I can get the same predictions in R, using base predict with different 'newdata':
> newdat_m <- data.frame(cbind(time=lung$time,status=lung$status,phecog=lung$phecog,age=lung$age,sex=1))
> mean(predict(fit,newdata=newdat_m,type="quantile",p=0.5),na.rm=TRUE)
[1] 284.5261
> newdat_f <- data.frame(cbind(time=lung$time,status=lung$status,phecog=lung$phecog,age=lung$age,sex=2))

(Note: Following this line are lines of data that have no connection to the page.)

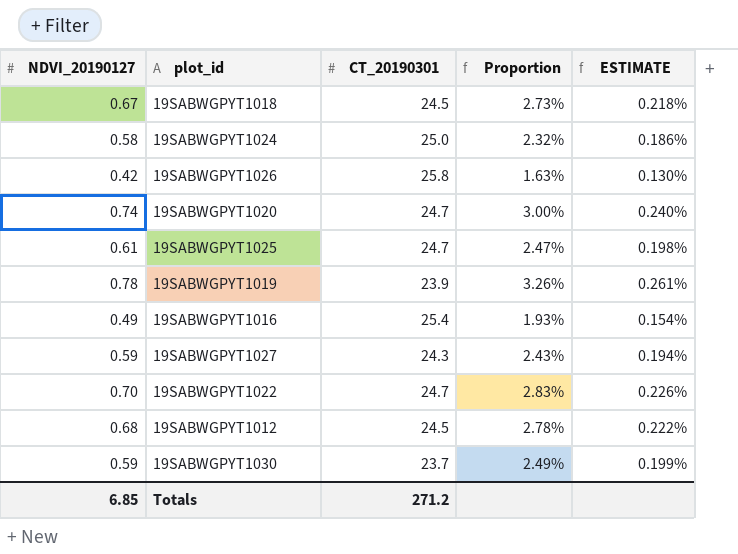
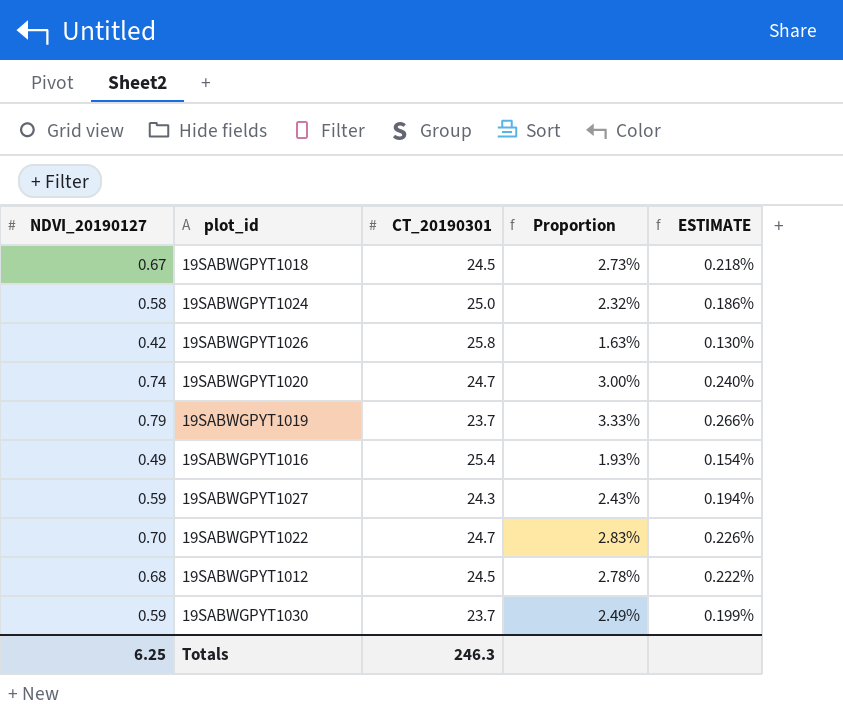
row 19SABWGPYT1025: 0.61 | 24.7 | 2.47% | 0.198% -> none
19SABWGPYT1019 | NDVI_20190127: 0.78 -> 0.79
19SABWGPYT1019 | CT_20190301: 23.9 -> 23.7
19SABWGPYT1019 | Proportion: 3.26% -> 3.33%
19SABWGPYT1019 | ESTIMATE: 0.261% -> 0.266%
Totals | NDVI_20190127: 6.85 -> 6.25
Totals | CT_20190301: 271.2 -> 246.3

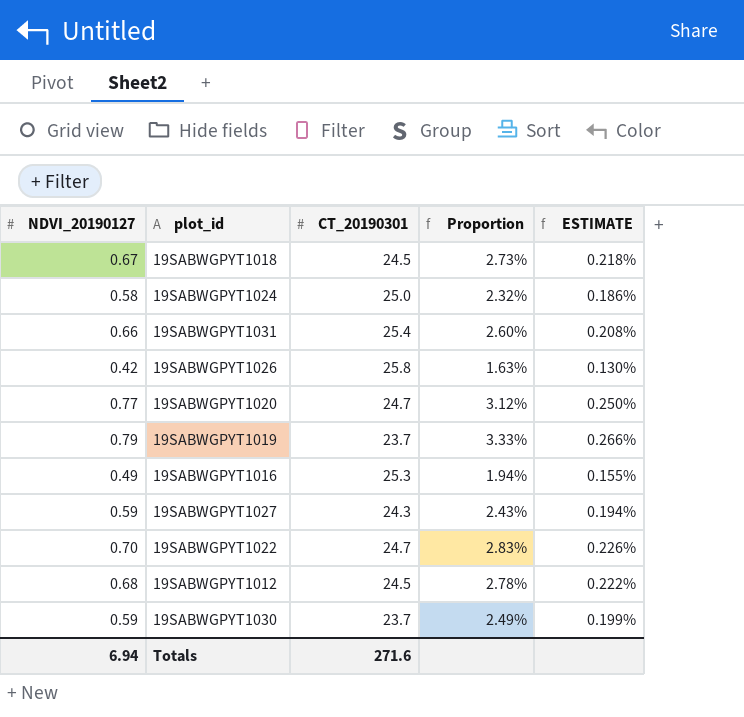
row 19SABWGPYT1031: none -> 0.66 | 25.4 | 2.60% | 0.208%
19SABWGPYT1020 | NDVI_20190127: 0.74 -> 0.77
19SABWGPYT1020 | Proportion: 3.00% -> 3.12%
19SABWGPYT1020 | ESTIMATE: 0.240% -> 0.250%
19SABWGPYT1016 | CT_20190301: 25.4 -> 25.3
19SABWGPYT1016 | Proportion: 1.93% -> 1.94%
19SABWGPYT1016 | ESTIMATE: 0.154% -> 0.155%
Totals | NDVI_20190127: 6.25 -> 6.94
Totals | CT_20190301: 246.3 -> 271.6

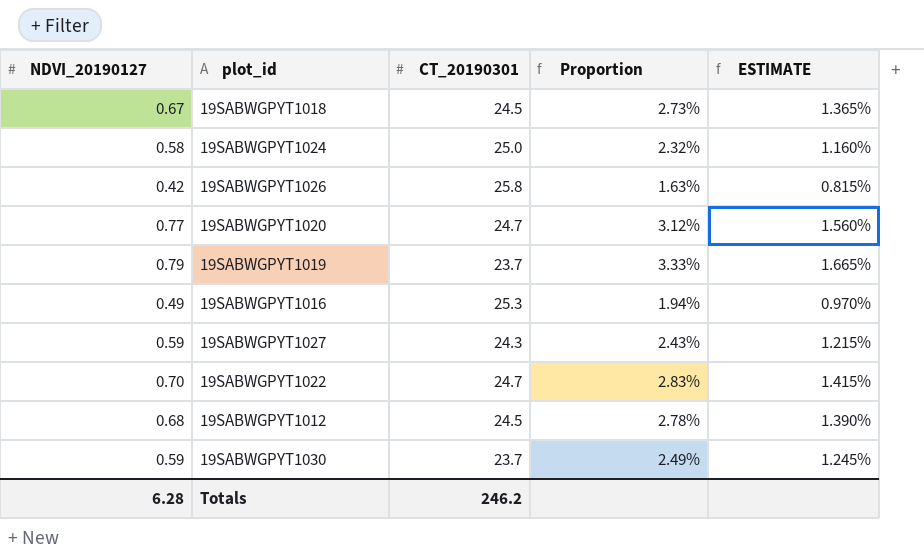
column ESTIMATE | formula: [Proportion] * 0.08 -> [Proportion] * 0.5
row 19SABWGPYT1031: 0.66 | 25.4 | 2.60% | 0.208% -> none
Totals | NDVI_20190127: 6.94 -> 6.28
Totals | CT_20190301: 271.6 -> 246.2

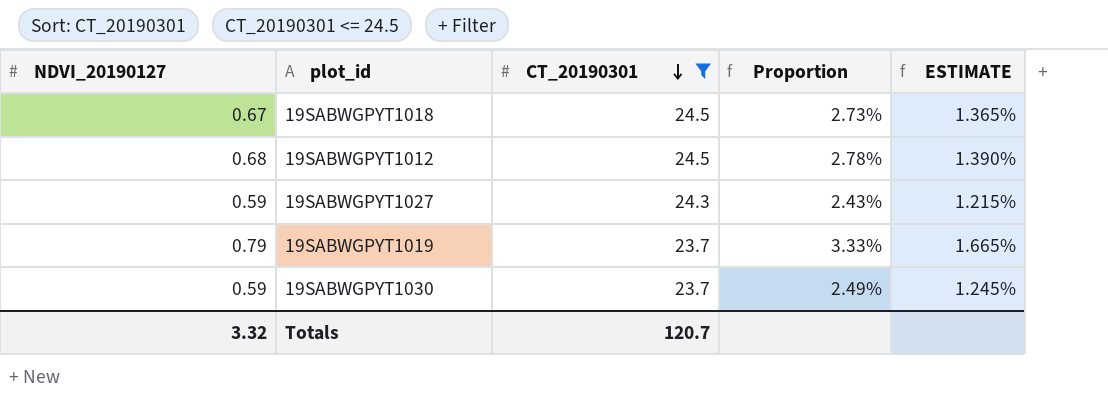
filter: none -> CT_20190301 <= 24.5
row order: none -> CT_20190301 descending
Totals | NDVI_20190127: 6.28 -> 3.32
Totals | CT_20190301: 246.2 -> 120.7

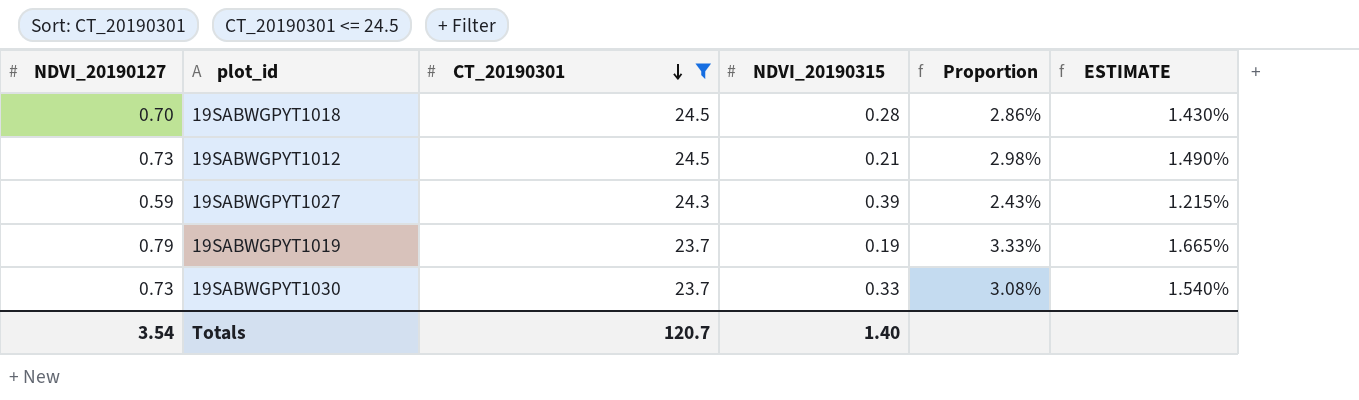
column NDVI_20190315 | position: none -> 4
19SABWGPYT1018 | NDVI_20190127: 0.67 -> 0.70
19SABWGPYT1018 | Proportion: 2.73% -> 2.86%
19SABWGPYT1018 | ESTIMATE: 1.365% -> 1.430%
19SABWGPYT1012 | NDVI_20190127: 0.68 -> 0.73
19SABWGPYT1012 | Proportion: 2.78% -> 2.98%
19SABWGPYT1012 | ESTIMATE: 1.390% -> 1.490%
19SABWGPYT1030 | NDVI_20190127: 0.59 -> 0.73
19SABWGPYT1030 | Proportion: 2.49% -> 3.08%
19SABWGPYT1030 | ESTIMATE: 1.245% -> 1.540%
Totals | NDVI_20190127: 3.32 -> 3.54

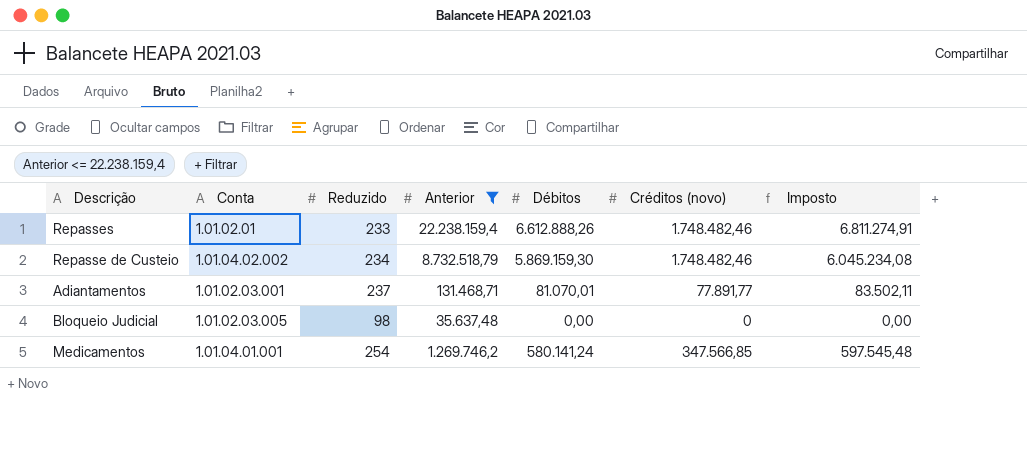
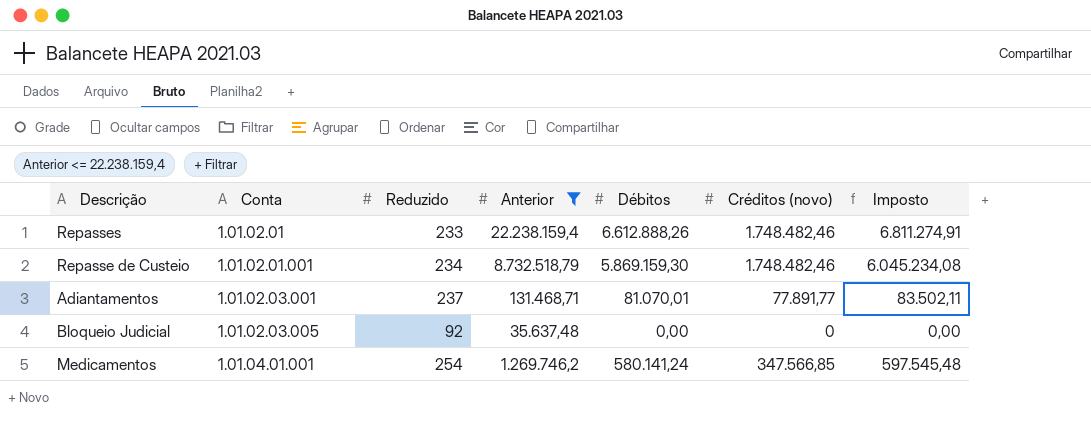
Repasse de Custeio | Conta: 1.01.04.02.002 -> 1.01.02.01.001
Bloqueio Judicial | Reduzido: 98 -> 92

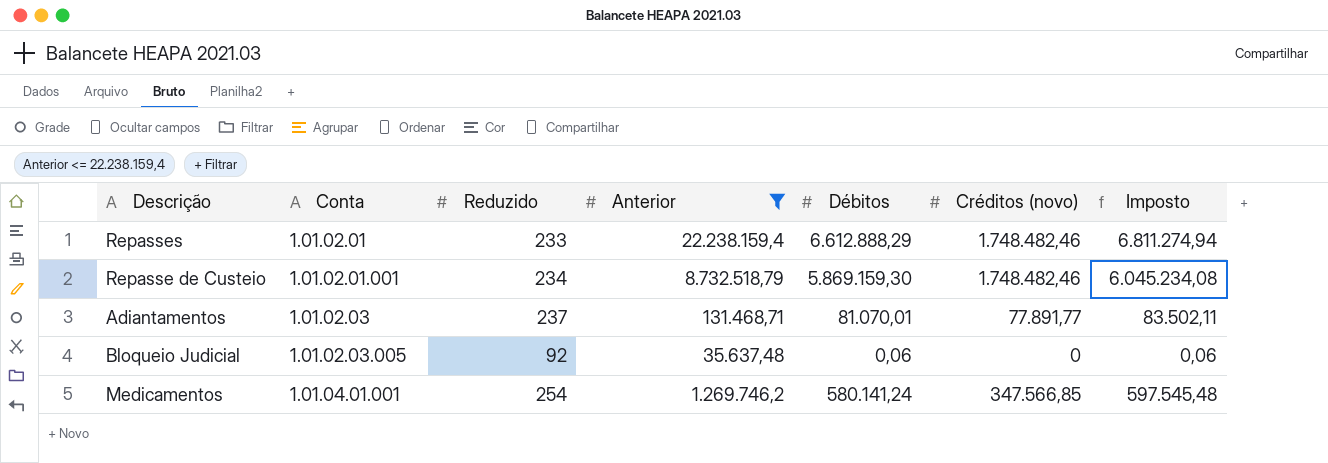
Repasses | Débitos: 6.612.888,26 -> 6.612.888,29
Repasses | Imposto: 6.811.274,91 -> 6.811.274,94
Adiantamentos | Conta: 1.01.02.03.001 -> 1.01.02.03
Bloqueio Judicial | Débitos: 0,00 -> 0,06
Bloqueio Judicial | Imposto: 0,00 -> 0,06

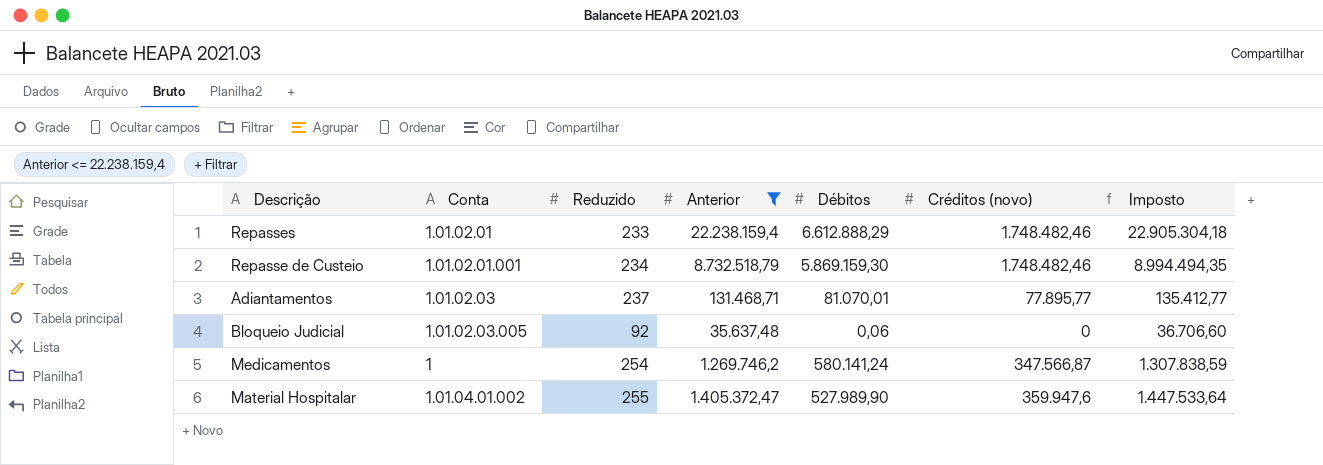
column Imposto | formula: [Débitos] * 1,03 -> [Anterior] * 1,03
Adiantamentos | Créditos (novo): 77.891,77 -> 77.895,77
Medicamentos | Conta: 1.01.04.01.001 -> 1
Medicamentos | Créditos (novo): 347.566,85 -> 347.566,87
row Material Hospitalar: none -> 1.01.04.01.002 | 255 | 1.405.372,47 | 527.989,90 | 359.947,6 | 1.447.533,64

> mean(predict(fit,newdata=newdat_f,type="quantile",p=0.5),na.rm=TRUE)
[1] 424.9263
I can also get quantile marginal predictions from predict_response - but only the 'default' quantiles (10% and 90%):
> predict_response(fit,
+ terms="sex",
+ margin="counterfactual",
+ type="quantile")
# Average predicted values of Surv(time, status)
Surv(time, status): 1
sex | Predicted | 95% CI
---------------------------------
1 | 71.77 | 64.65, 78.90
2 | 107.19 | 101.98, 112.40
Surv(time, status): 2
sex | Predicted | 95% CI
---------------------------------
1 | 684.41 | 576.70, 792.11
2 | 1022.13 | 898.18, 1146.08
> colMeans(predict(fit,newdata=newdat_m,type="quantile"),na.rm=TRUE)
[1] 71.7740 684.4083
> colMeans(predict(fit,newdata=newdat_f,type="quantile"),na.rm=TRUE)
[1] 107.1911 1022.1313
So it seems like all I need is to be able to pass that 'p=0.5' option that I would use in 'predict.survreg' through 'predict_response'. But when I try that, it just ignores it.